▸ **TASK DIRECTIONS**
Copy the lines below, word for word, from the first through the line containing "resource for expertise.". Leave the pictures out.

(DATA RECORDS)

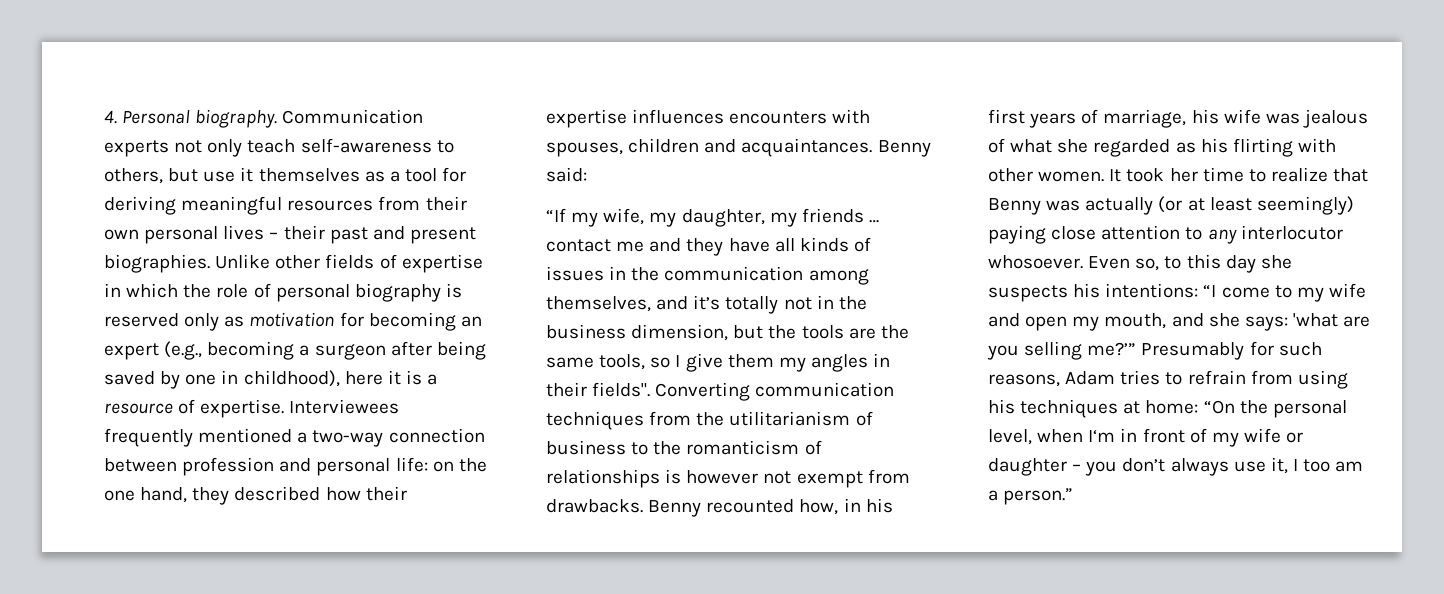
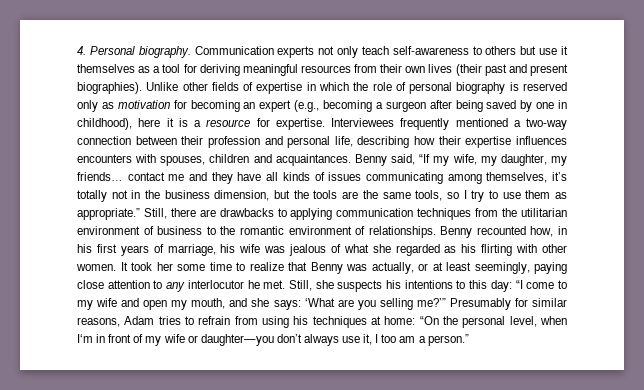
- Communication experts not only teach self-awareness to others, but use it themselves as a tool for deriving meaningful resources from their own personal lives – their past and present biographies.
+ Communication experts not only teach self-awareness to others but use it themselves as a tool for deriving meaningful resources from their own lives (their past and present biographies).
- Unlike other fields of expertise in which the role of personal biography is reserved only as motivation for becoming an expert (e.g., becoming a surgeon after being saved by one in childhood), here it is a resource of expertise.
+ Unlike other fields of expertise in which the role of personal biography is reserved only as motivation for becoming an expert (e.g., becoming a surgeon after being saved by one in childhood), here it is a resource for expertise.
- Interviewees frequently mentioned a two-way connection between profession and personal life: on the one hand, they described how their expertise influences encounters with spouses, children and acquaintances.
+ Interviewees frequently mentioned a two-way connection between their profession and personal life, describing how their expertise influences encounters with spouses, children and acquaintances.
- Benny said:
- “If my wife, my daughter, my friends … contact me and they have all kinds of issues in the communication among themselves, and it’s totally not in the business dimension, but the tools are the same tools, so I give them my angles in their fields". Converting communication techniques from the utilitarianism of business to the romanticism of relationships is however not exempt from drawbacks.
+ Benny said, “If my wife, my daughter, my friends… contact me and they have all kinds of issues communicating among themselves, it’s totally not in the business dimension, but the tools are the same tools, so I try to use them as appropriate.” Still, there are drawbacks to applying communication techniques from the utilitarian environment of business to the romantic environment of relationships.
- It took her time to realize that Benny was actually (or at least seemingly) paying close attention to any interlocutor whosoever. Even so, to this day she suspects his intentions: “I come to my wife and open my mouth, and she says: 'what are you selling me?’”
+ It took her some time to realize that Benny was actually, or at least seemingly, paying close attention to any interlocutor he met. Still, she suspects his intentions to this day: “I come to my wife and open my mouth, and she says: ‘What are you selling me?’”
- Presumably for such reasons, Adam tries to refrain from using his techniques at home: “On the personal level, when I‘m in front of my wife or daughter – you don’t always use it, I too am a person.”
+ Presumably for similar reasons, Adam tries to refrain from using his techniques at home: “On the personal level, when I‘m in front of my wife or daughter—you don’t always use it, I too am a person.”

(End DATA RECORDS)

▸ **ANSWER SECTION**
- Communication experts not only teach self-awareness to others, but use it themselves as a tool for deriving meaningful resources from their own personal lives – their past and present biographies.
+ Communication experts not only teach self-awareness to others but use it themselves as a tool for deriving meaningful resources from their own lives (their past and present biographies).
- Unlike other fields of expertise in which the role of personal biography is reserved only as motivation for becoming an expert (e.g., becoming a surgeon after being saved by one in childhood), here it is a resource of expertise.
+ Unlike other fields of expertise in which the role of personal biography is reserved only as motivation for becoming an expert (e.g., becoming a surgeon after being saved by one in childhood), here it is a resource for expertise.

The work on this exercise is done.